━━━━━ MATERIAL FOR THIS EXERCISE

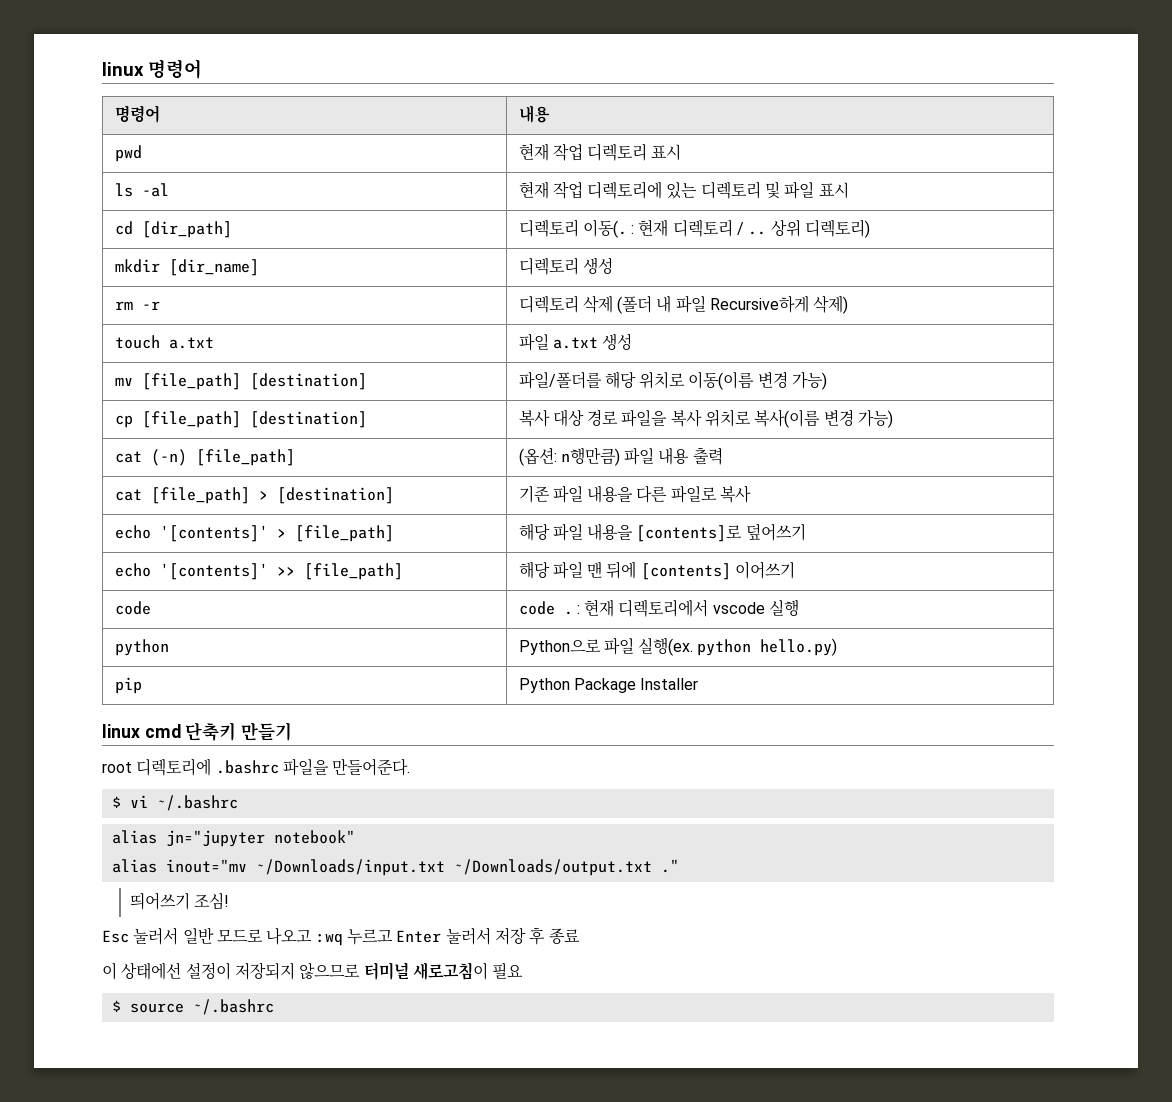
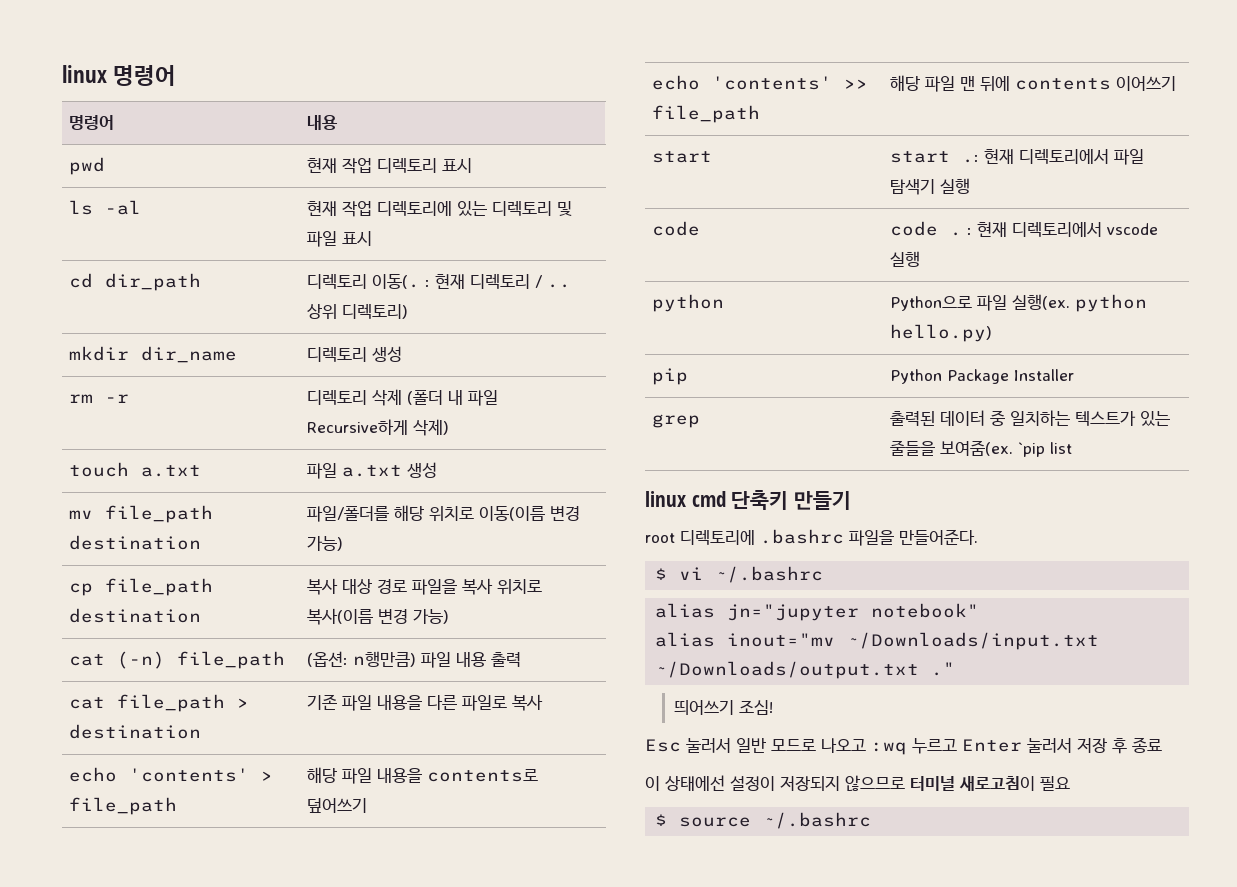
[141,221,232,238] [dir_path] -> [105,273,202,291] dir_path
[168,259,259,276] [dir_name] -> [141,346,238,363] dir_name
[141,373,367,390] [file_path] [destination] -> [105,505,214,523] [69,535,202,550] file_path destination
[141,411,367,428] [file_path] [destination] -> [105,578,214,596] [69,608,202,623] file_path destination
[195,449,295,466] [file_path] -> [177,651,286,669] file_path
[150,487,394,504] [file_path] > [destination] -> [117,694,250,712] [69,724,202,739] file_path > destination
[159,525,394,542] '[contents]' > [file_path] -> [129,768,274,782] [69,797,178,815] 'contents' > file_path
[636,525,743,542] [contents]로 -> [427,769,539,782] contents로
[159,563,403,580] '[contents]' >> [file_path] -> [712,76,869,90] [652,105,761,123] 'contents' >> file_path
[640,563,731,580] [contents] -> [1015,78,1112,90] contents
(796, 570) none -> [652,151,713,163] [890,149,1145,165] [890,178,971,195] // start | start .: 현재 디렉토리에서 파일 탐색기 실행
(699, 684) none -> [652,414,701,428] [890,410,1171,426] [890,440,1073,457] // grep | 출력된 데이터 중 일치하는 텍스트가 있는 줄들을 보여줌(ex. `pip list

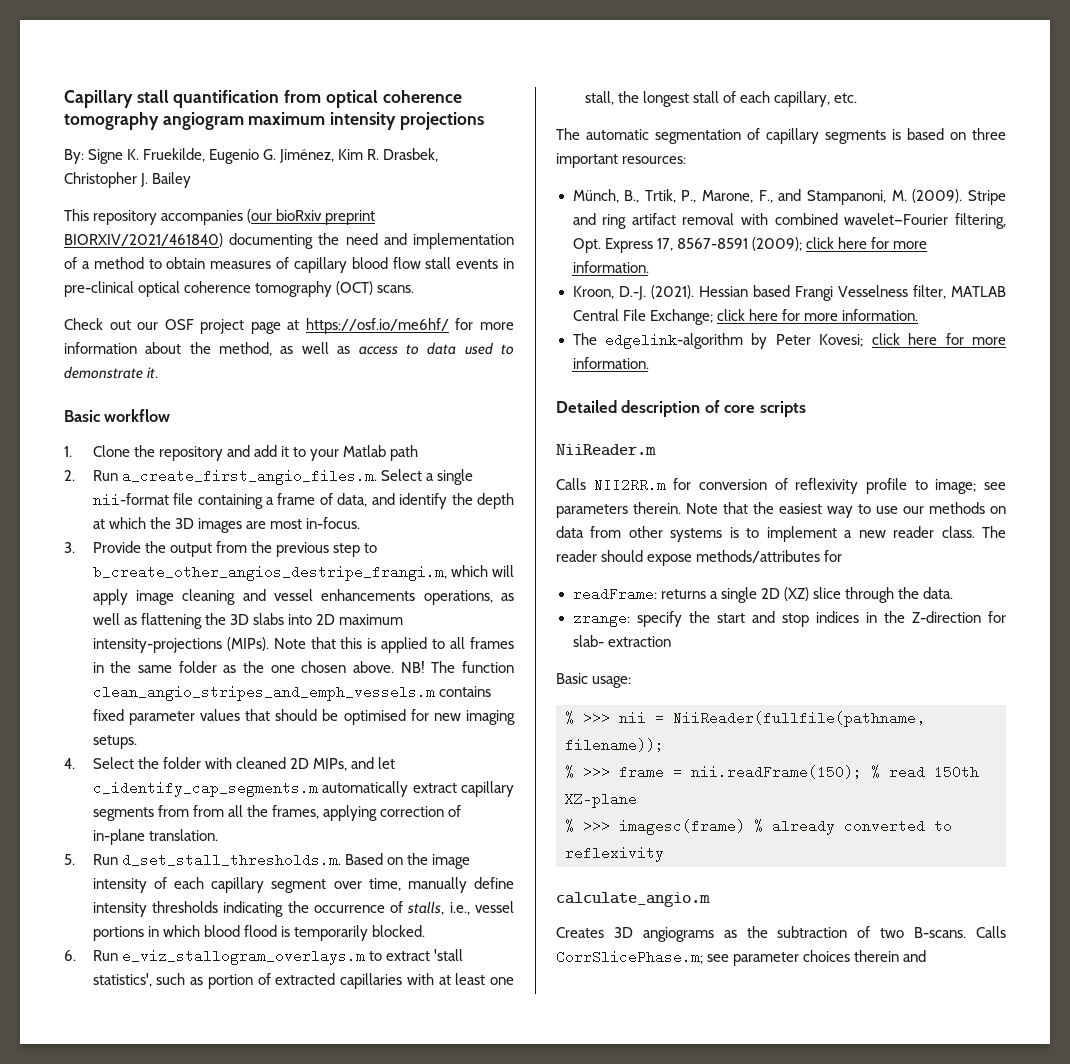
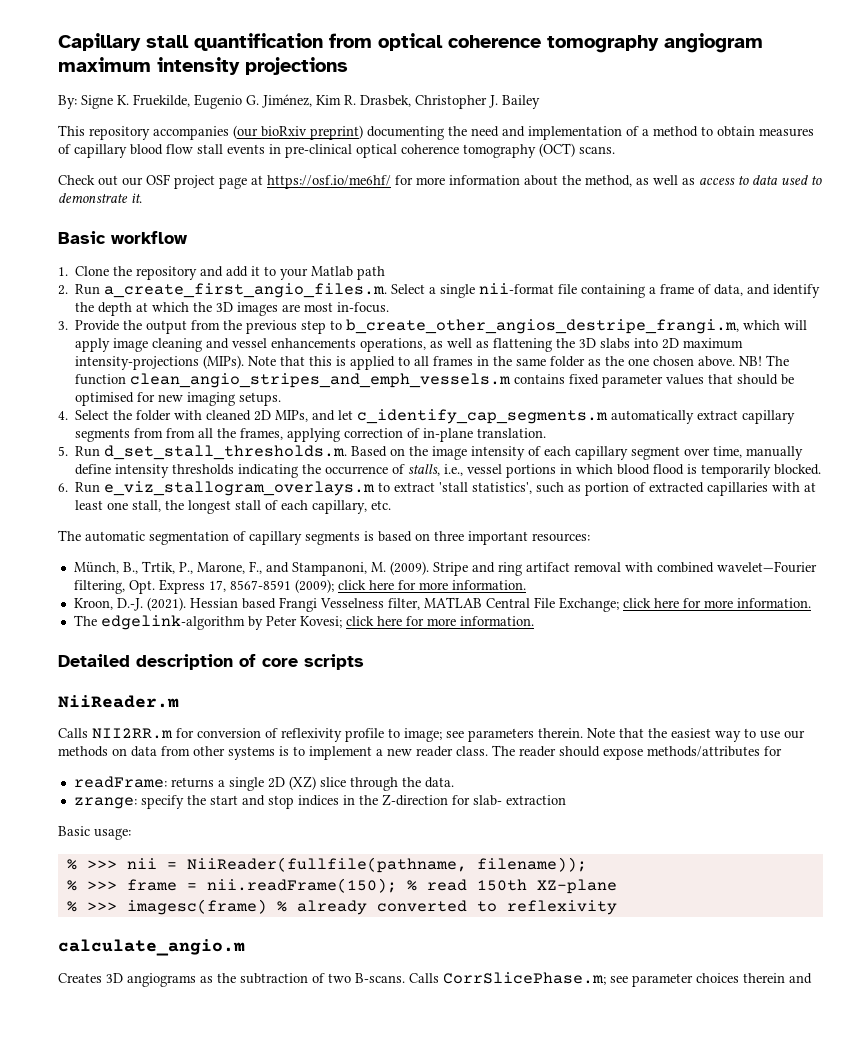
[325,210,376,225] [64,233,223,247] preprint BIORXIV/2021/461840) -> [310,125,363,140] preprint)

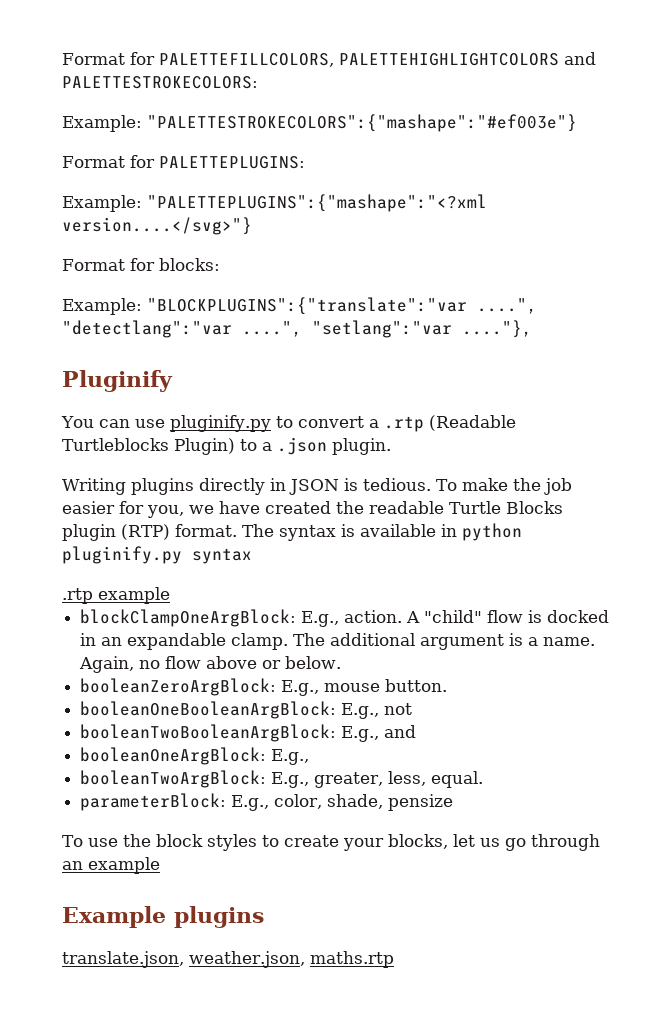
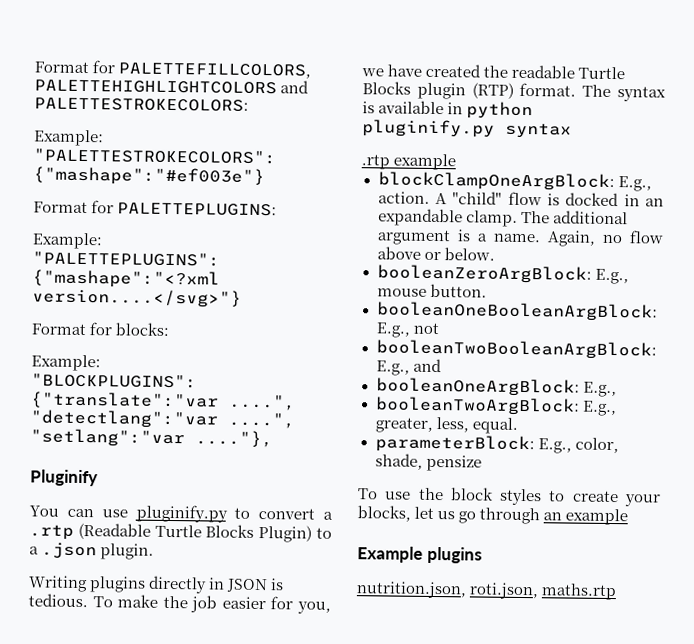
[62,438,169,451] Turtleblocks -> [154,524,255,538] Turtle Blocks
[62,951,305,968] translate.json, weather.json, -> [356,581,540,600] nutrition.json, roti.json,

━━━━━━━━━━

• _DIRECTIONS FOR THIS TASK_: Please find the lines in the data that contain the word "none" and copy them.

• _WRITTEN RESPONSE_:
(796, 570) none -> [652,151,713,163] [890,149,1145,165] [890,178,971,195] // start | start .: 현재 디렉토리에서 파일 탐색기 실행
(699, 684) none -> [652,414,701,428] [890,410,1171,426] [890,440,1073,457] // grep | 출력된 데이터 중 일치하는 텍스트가 있는 줄들을 보여줌(ex. `pip list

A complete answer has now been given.